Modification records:
--*--

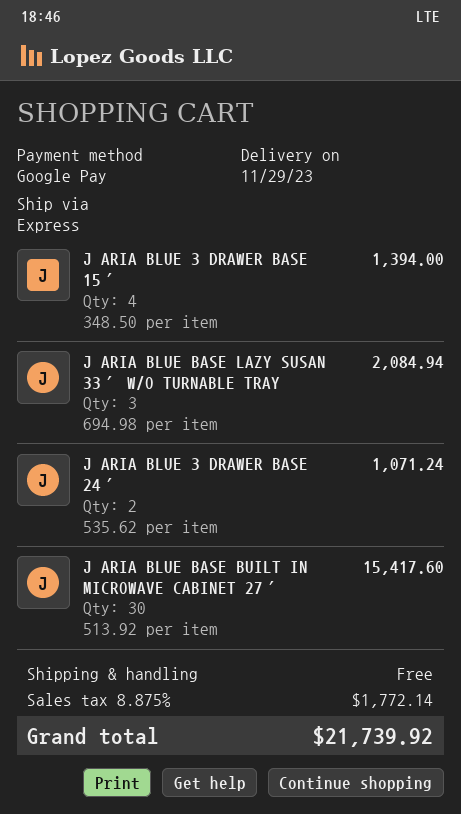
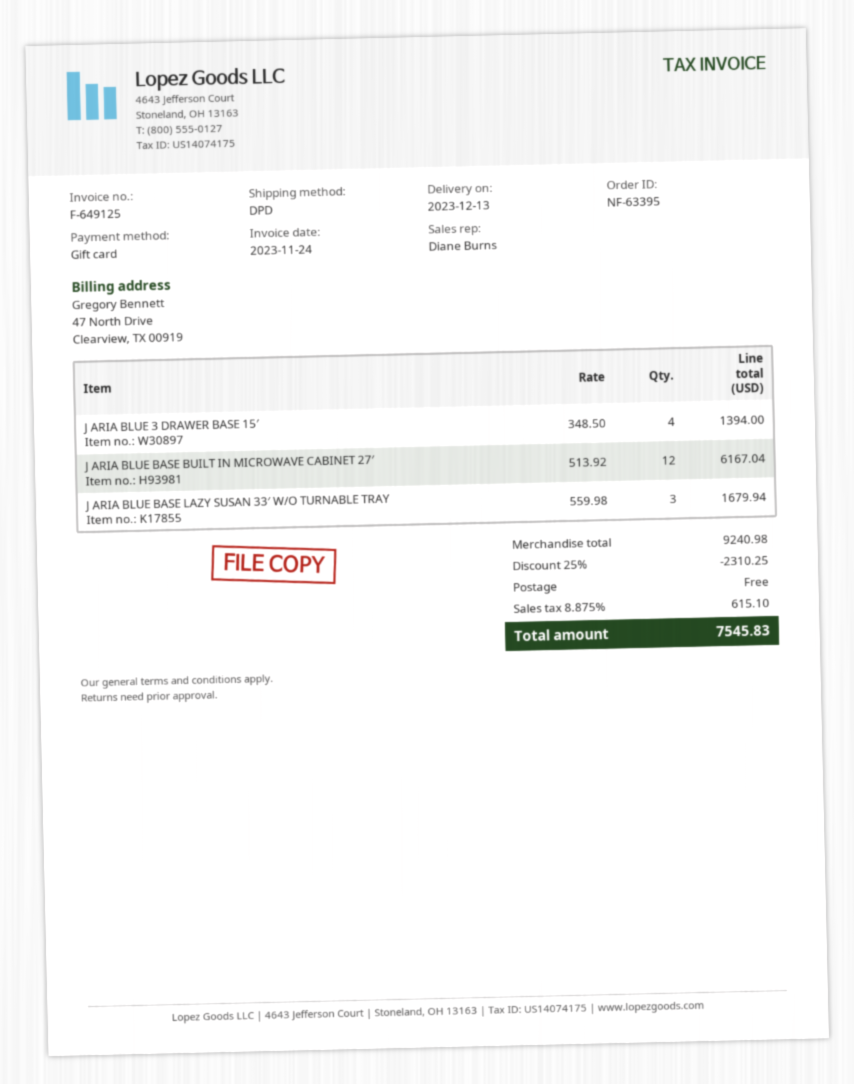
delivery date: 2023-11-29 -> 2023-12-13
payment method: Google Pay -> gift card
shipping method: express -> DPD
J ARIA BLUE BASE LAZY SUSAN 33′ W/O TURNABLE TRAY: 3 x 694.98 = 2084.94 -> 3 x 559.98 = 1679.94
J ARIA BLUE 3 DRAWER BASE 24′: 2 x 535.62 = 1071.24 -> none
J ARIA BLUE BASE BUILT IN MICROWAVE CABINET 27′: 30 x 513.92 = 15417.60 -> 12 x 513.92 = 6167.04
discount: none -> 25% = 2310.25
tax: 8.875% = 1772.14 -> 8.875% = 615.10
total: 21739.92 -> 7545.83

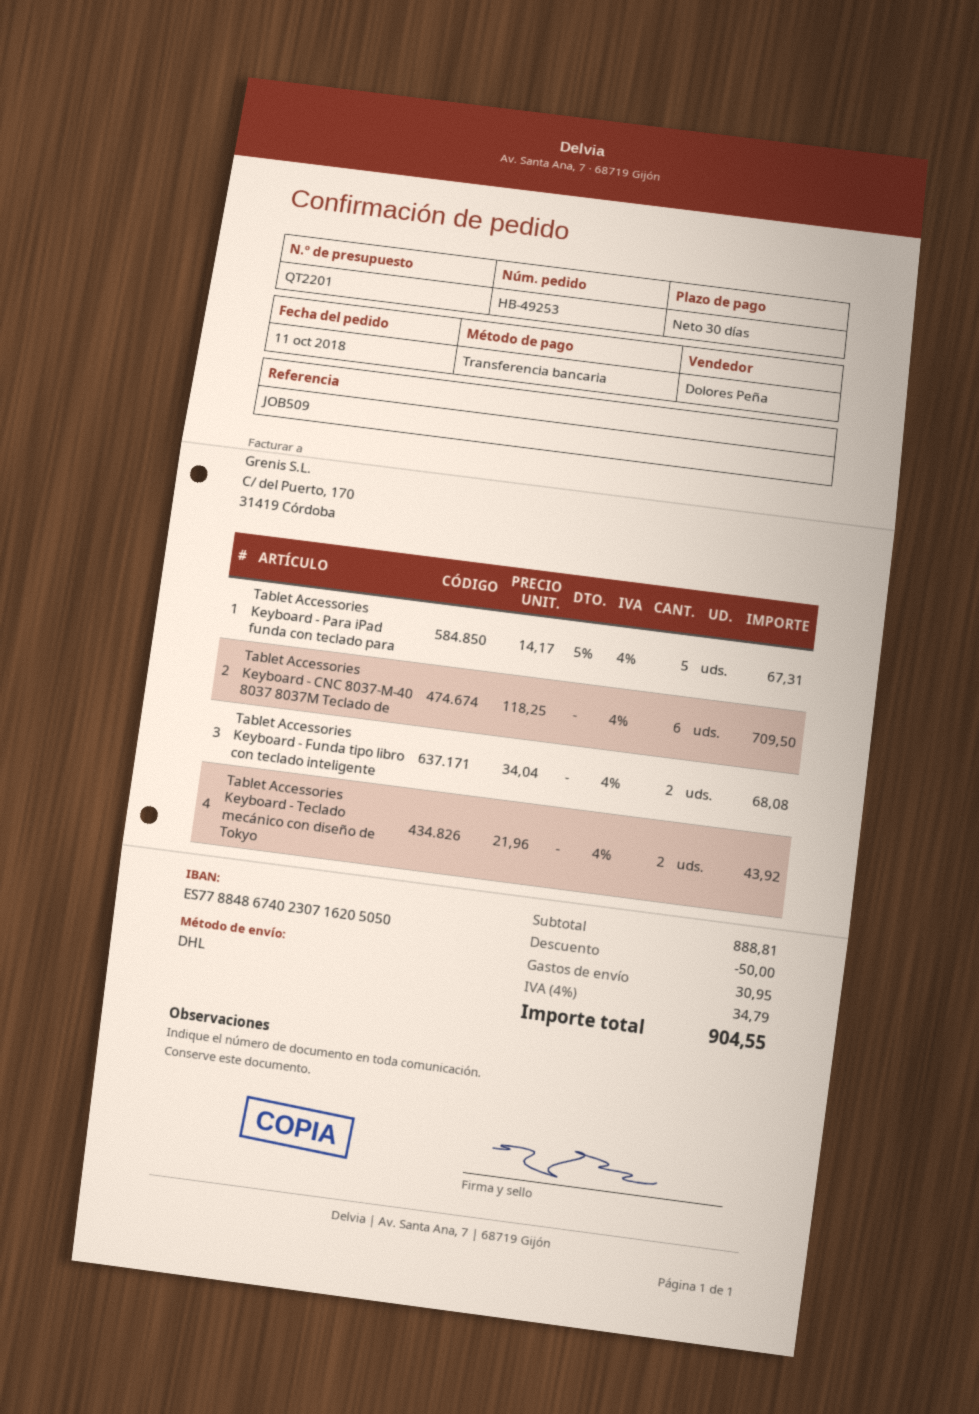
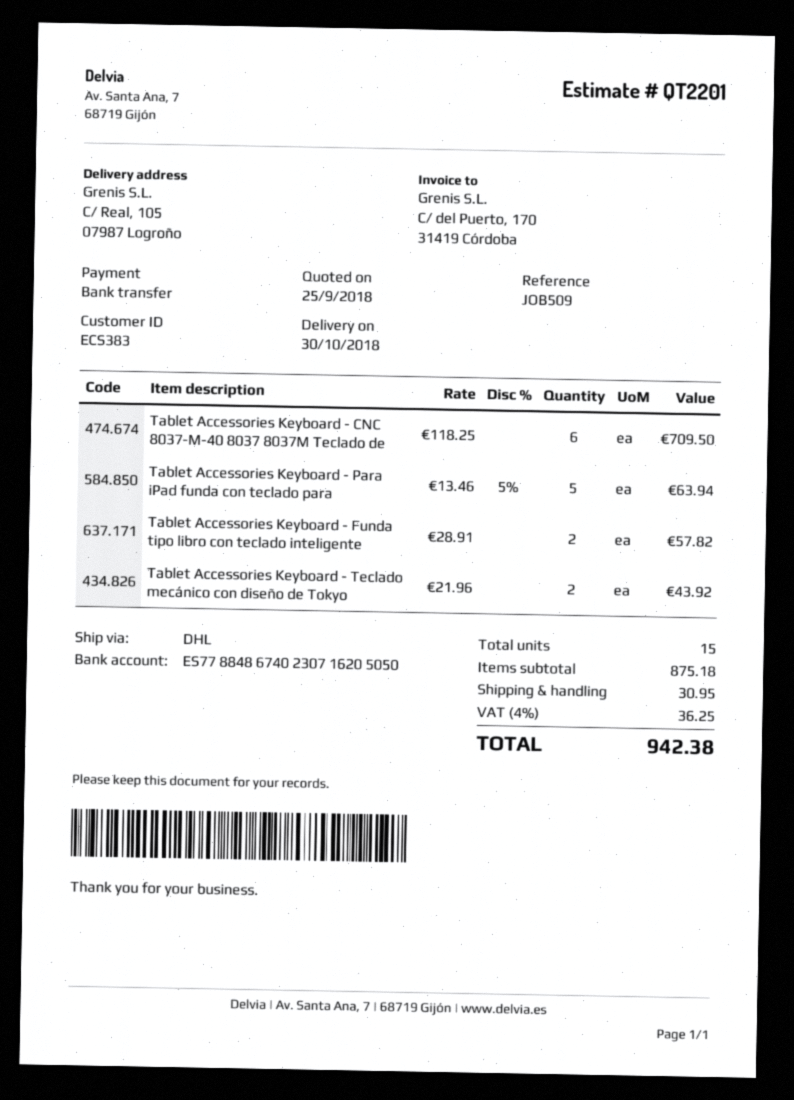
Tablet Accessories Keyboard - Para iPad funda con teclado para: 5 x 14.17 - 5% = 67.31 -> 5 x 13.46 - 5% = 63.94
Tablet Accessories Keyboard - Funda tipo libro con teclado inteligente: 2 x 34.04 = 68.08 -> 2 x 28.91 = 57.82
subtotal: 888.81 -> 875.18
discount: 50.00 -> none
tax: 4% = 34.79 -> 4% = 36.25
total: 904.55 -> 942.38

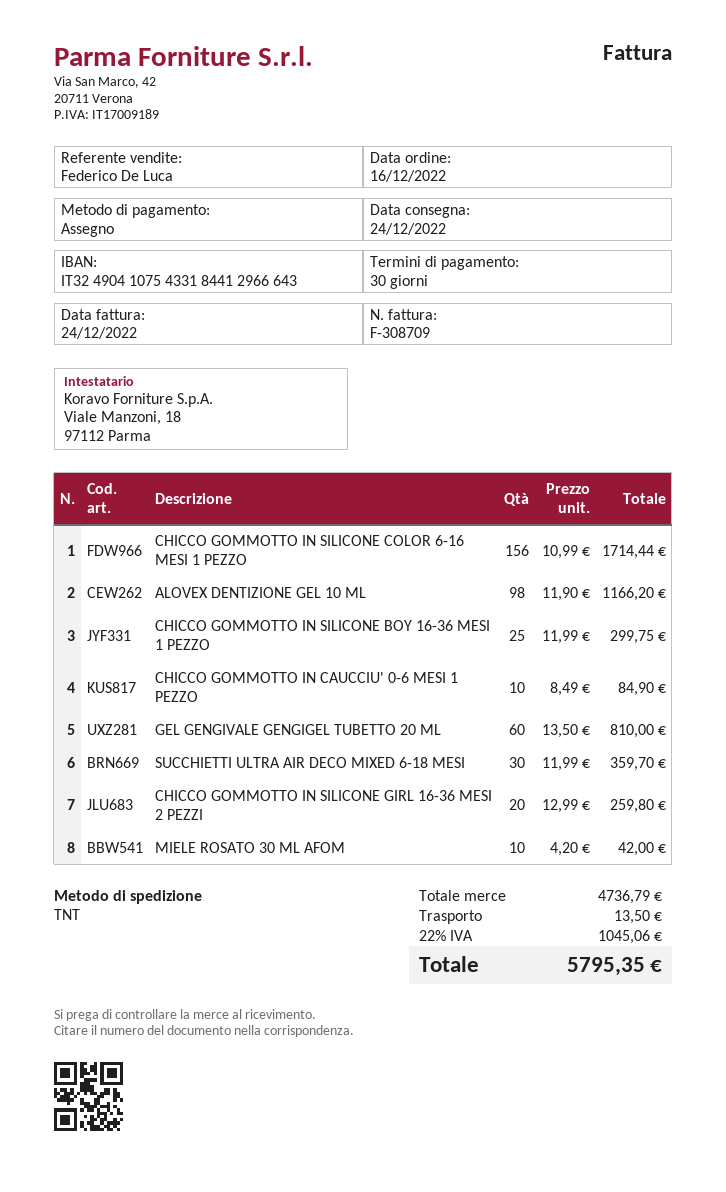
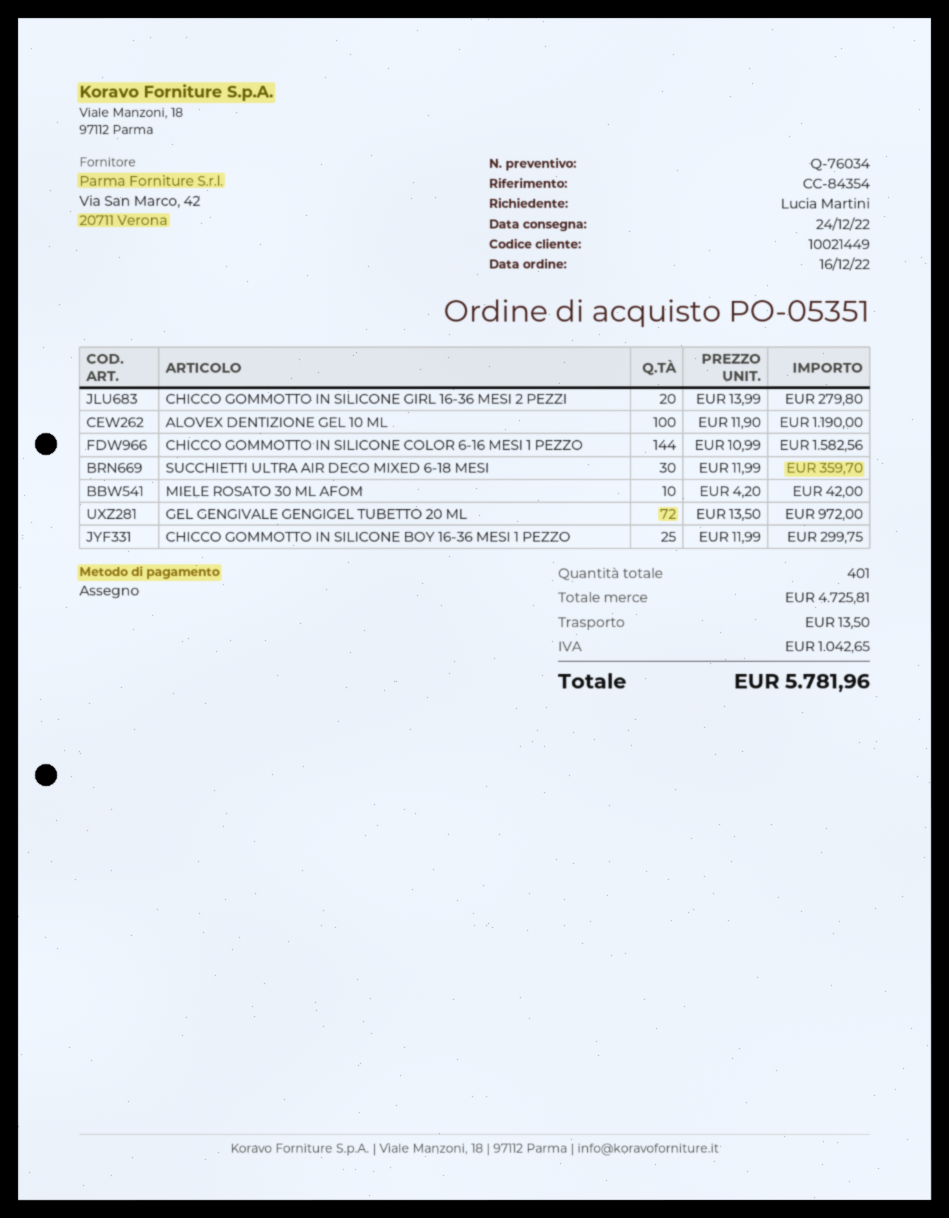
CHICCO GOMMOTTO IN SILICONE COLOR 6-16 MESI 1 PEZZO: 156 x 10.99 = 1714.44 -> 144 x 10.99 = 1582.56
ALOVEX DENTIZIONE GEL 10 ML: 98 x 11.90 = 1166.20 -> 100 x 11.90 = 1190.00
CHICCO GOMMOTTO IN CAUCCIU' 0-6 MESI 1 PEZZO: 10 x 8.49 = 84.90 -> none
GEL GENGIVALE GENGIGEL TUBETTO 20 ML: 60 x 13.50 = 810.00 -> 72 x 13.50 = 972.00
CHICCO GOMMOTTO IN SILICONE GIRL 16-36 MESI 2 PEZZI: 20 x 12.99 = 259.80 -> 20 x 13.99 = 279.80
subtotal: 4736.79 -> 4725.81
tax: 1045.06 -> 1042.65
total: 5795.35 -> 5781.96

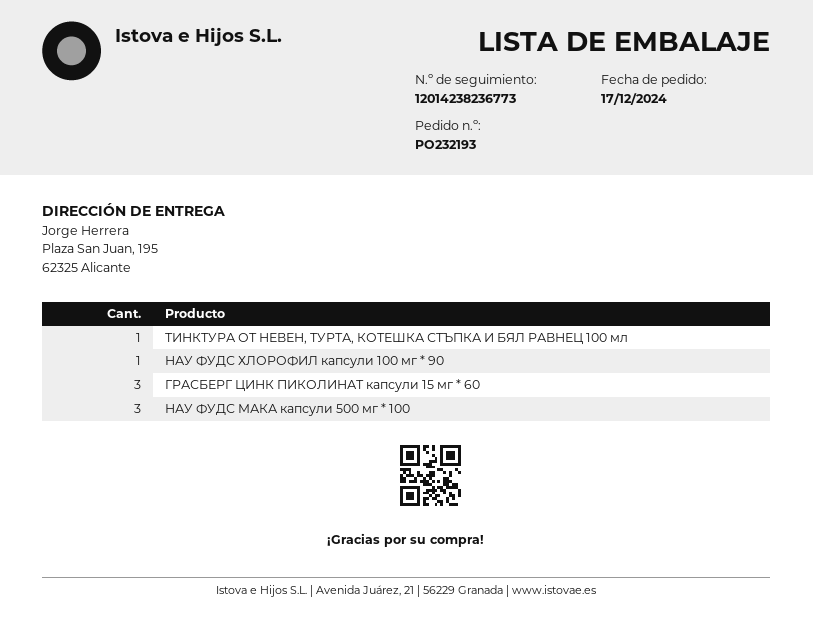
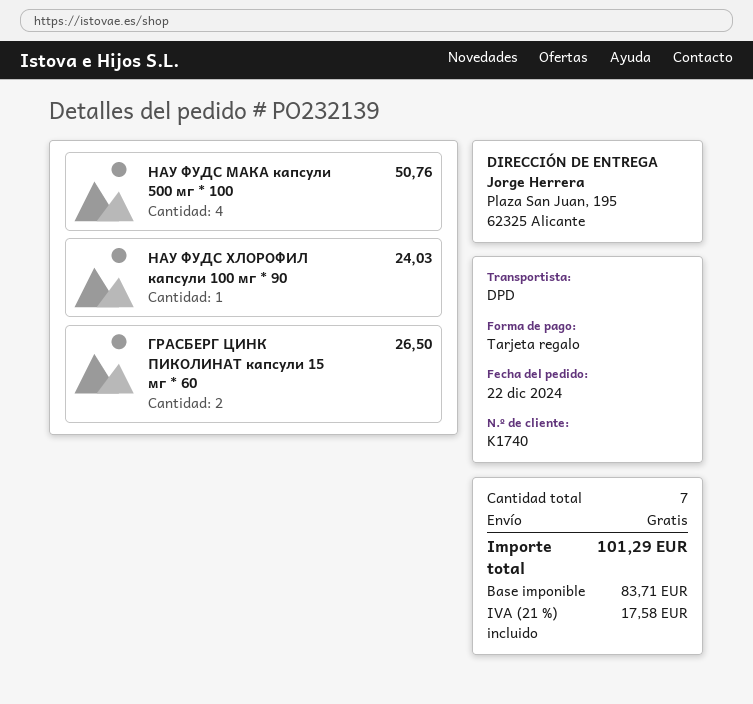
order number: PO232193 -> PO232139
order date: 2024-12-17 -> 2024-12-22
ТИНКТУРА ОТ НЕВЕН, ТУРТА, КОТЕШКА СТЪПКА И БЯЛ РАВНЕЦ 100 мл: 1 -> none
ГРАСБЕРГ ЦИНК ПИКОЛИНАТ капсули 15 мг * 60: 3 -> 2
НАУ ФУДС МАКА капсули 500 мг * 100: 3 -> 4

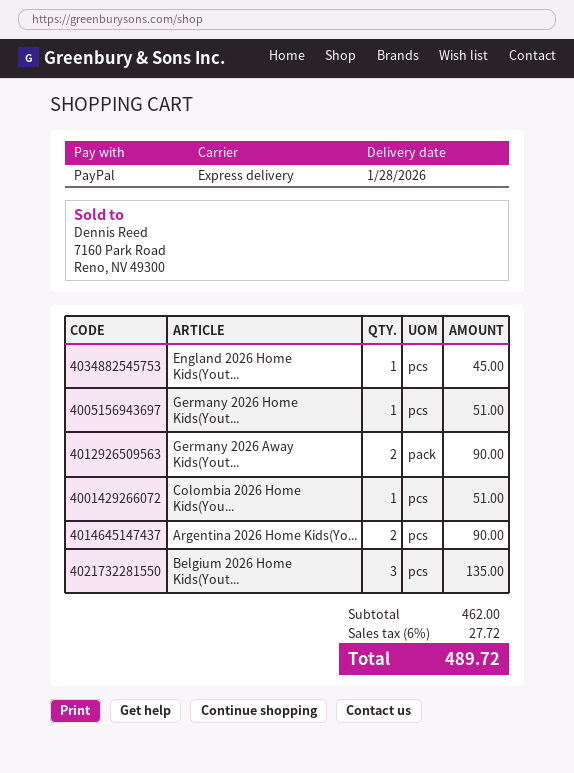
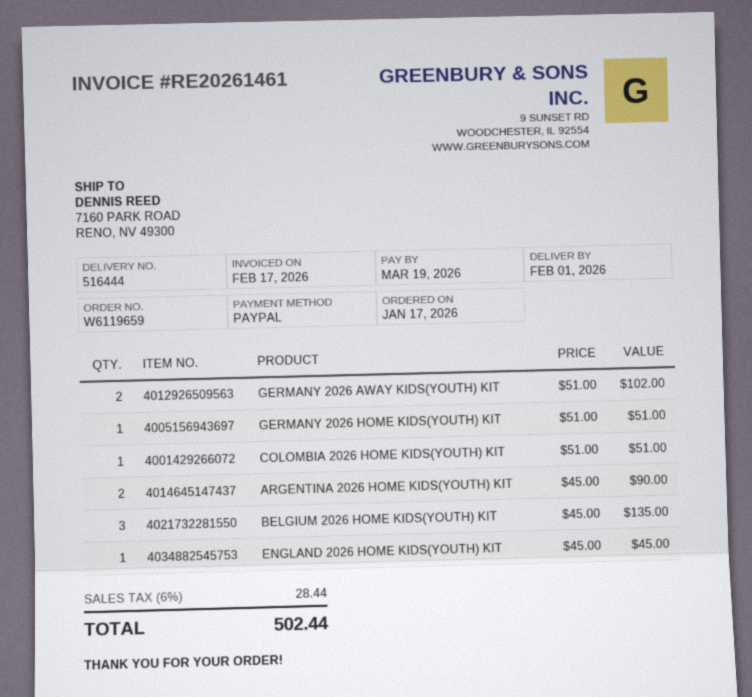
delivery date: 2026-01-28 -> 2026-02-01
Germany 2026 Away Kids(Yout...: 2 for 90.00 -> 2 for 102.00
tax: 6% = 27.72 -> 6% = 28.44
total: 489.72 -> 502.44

--*--

• **Exercise**:
Please reproduce every record exactly as written, excluding the pictures.

• **Written response**:
delivery date: 2023-11-29 -> 2023-12-13
payment method: Google Pay -> gift card
shipping method: express -> DPD
J ARIA BLUE BASE LAZY SUSAN 33′ W/O TURNABLE TRAY: 3 x 694.98 = 2084.94 -> 3 x 559.98 = 1679.94
J ARIA BLUE 3 DRAWER BASE 24′: 2 x 535.62 = 1071.24 -> none
J ARIA BLUE BASE BUILT IN MICROWAVE CABINET 27′: 30 x 513.92 = 15417.60 -> 12 x 513.92 = 6167.04
discount: none -> 25% = 2310.25
tax: 8.875% = 1772.14 -> 8.875% = 615.10
total: 21739.92 -> 7545.83

Tablet Accessories Keyboard - Para iPad funda con teclado para: 5 x 14.17 - 5% = 67.31 -> 5 x 13.46 - 5% = 63.94
Tablet Accessories Keyboard - Funda tipo libro con teclado inteligente: 2 x 34.04 = 68.08 -> 2 x 28.91 = 57.82
subtotal: 888.81 -> 875.18
discount: 50.00 -> none
tax: 4% = 34.79 -> 4% = 36.25
total: 904.55 -> 942.38

CHICCO GOMMOTTO IN SILICONE COLOR 6-16 MESI 1 PEZZO: 156 x 10.99 = 1714.44 -> 144 x 10.99 = 1582.56
ALOVEX DENTIZIONE GEL 10 ML: 98 x 11.90 = 1166.20 -> 100 x 11.90 = 1190.00
CHICCO GOMMOTTO IN CAUCCIU' 0-6 MESI 1 PEZZO: 10 x 8.49 = 84.90 -> none
GEL GENGIVALE GENGIGEL TUBETTO 20 ML: 60 x 13.50 = 810.00 -> 72 x 13.50 = 972.00
CHICCO GOMMOTTO IN SILICONE GIRL 16-36 MESI 2 PEZZI: 20 x 12.99 = 259.80 -> 20 x 13.99 = 279.80
subtotal: 4736.79 -> 4725.81
tax: 1045.06 -> 1042.65
total: 5795.35 -> 5781.96

order number: PO232193 -> PO232139
order date: 2024-12-17 -> 2024-12-22
ТИНКТУРА ОТ НЕВЕН, ТУРТА, КОТЕШКА СТЪПКА И БЯЛ РАВНЕЦ 100 мл: 1 -> none
ГРАСБЕРГ ЦИНК ПИКОЛИНАТ капсули 15 мг * 60: 3 -> 2
НАУ ФУДС МАКА капсули 500 мг * 100: 3 -> 4

delivery date: 2026-01-28 -> 2026-02-01
Germany 2026 Away Kids(Yout...: 2 for 90.00 -> 2 for 102.00
tax: 6% = 27.72 -> 6% = 28.44
total: 489.72 -> 502.44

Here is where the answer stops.